Petitioner argues that the Legislature may not preclude the courts from exercising the power to direct publication of tax returns because such limitation would, in violation of the Constitution, unlawfully curb the functions of the judiciary. However, the object of the secrecy provisions is to assure every taxpayer making returns that the information therein contained will remain confidential and will be used only for the purpose of computing his tax. The statute indicates a legislative determination that such returns shall not be used as evidence in the ordinary case and shall not, without the taxpayer’s consent, be employed for any purpose other than that stated in the statute. (Brackett v. Commonwealth, 223 Mass. 119, 126; Bowman v. Montcalm Circuit Judge, 129 Mich. 608, 610.) Such objective is wholly reasonable; the statute, as we interpret it, *114is not violative of any constitutional provision and the Legislature may enact such rule. (United States v. Dickey, 268 U. S. 378, 386, 387; 1 Wigmore on Evidence [3d ed.], § 7; Andrews v. Cacchio, 264 App. Div. 791, 792.)
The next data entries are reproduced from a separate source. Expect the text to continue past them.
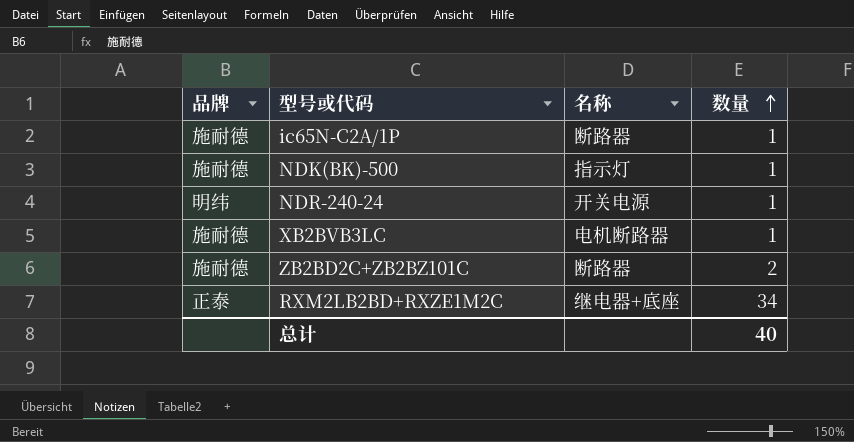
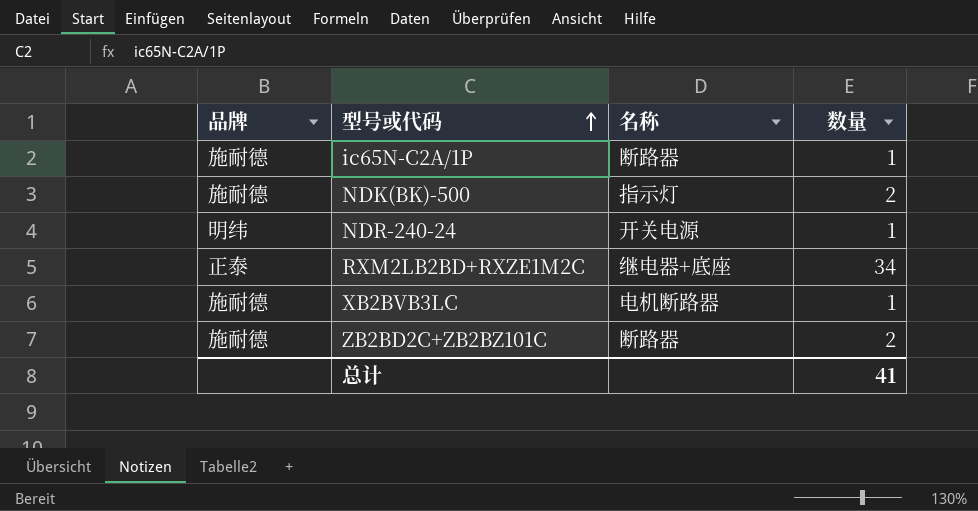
row order: 数量 ascending -> 型号或代码 ascending
NDK(BK)-500 | 数量: 1 -> 2
总计 | 数量: 40 -> 41

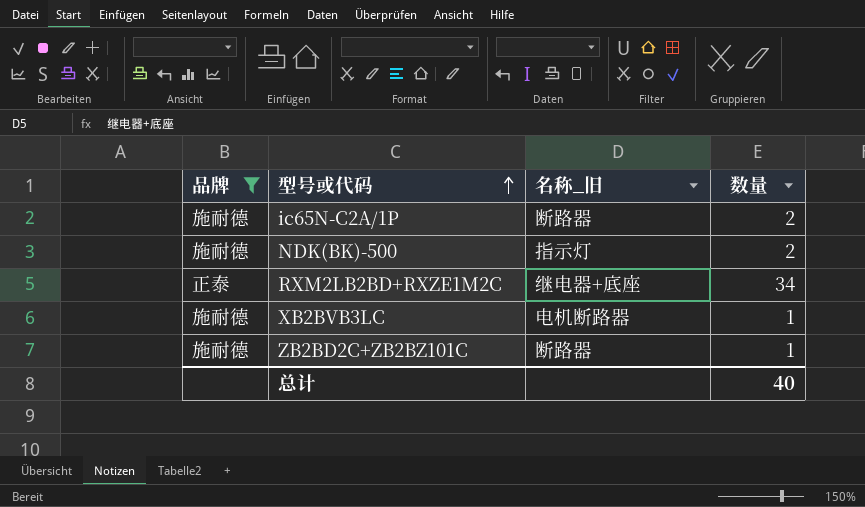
filter: none -> 品牌 != 明纬
column name: 名称 -> 名称_旧
ic65N-C2A/1P | 数量: 1 -> 2
ZB2BD2C+ZB2BZ101C | 数量: 2 -> 1
总计 | 数量: 41 -> 40

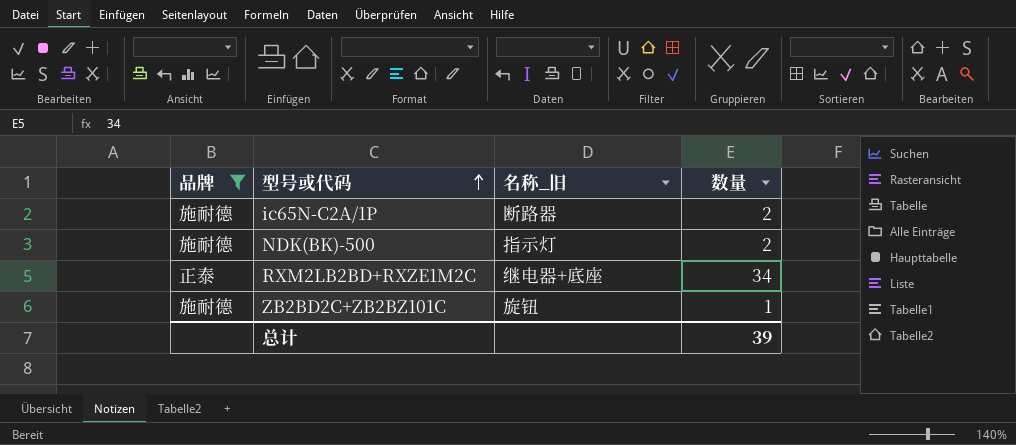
row XB2BVB3LC: 施耐德 | 电机断路器 | 1 -> none
ZB2BD2C+ZB2BZ101C | 名称_旧: 断路器 -> 旋钮
总计 | 数量: 40 -> 39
It has uniformly been held that the Federal and State Governments have power to provide that returns made to their officers shall not be revealed by the officers. (United States v. Dickey, supra, at pp. 386, 387; Boske v. Comingore, 177 U. S. 459, 469, 470 ;In re Valecia Condensed Milk Co., 240 F. 310,314; In re Reid, 155 F. 933, 935; Oklahoma Tax Commission v. Clendinning, 143 P. 2d 143,146 [Okla.]; Feather stone v. Norman, 170 Ga. 370.) In Oklahoma Tax Commission v. Clendinning (supra) at page 146, the court in passing upon a similar statute summarized the pertinent principles as follows: No one questions the power of the Legislature to so give tax returns this confidential and privileged status. Similar provisions are- applied to income tax returns in the various states, and to federal income returns, and to various other reports and returns to the Federal Internal Revenue Department. It is not pointed out where any authority has ever denied the power to so provide. The meaning of our statute above quoted is unequivocal and it needs no construction, It means what it says and must he followed by all, including this court and the respondent District Judge. This act constitutes the state’s compact and pledge to the taxpayer that his tax return shall he kept inviolate, confidential and privileged, and not disclosed to any one, nor in any manner, except as specifically authorized by the act itself, and will be used only for the purposes specifically provided.”
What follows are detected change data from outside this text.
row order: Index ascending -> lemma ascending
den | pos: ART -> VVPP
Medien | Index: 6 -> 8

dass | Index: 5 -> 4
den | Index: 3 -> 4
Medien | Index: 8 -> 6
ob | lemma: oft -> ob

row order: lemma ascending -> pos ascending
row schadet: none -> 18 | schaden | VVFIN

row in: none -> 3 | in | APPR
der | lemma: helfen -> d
For the foregoing reasons the order should be reversed, with twenty dollars costs and disbursements to the defendants-appellants, the motion denied and the cross motion of defendants granted.

Martin, P. J., Glennon, Dore and Callahan, JJ., concur.

Order unanimously reversed, with twenty dollars costs and disbursements to the defendants-appellants, motion denied and the cross motion of defendants granted. Settle order on notice.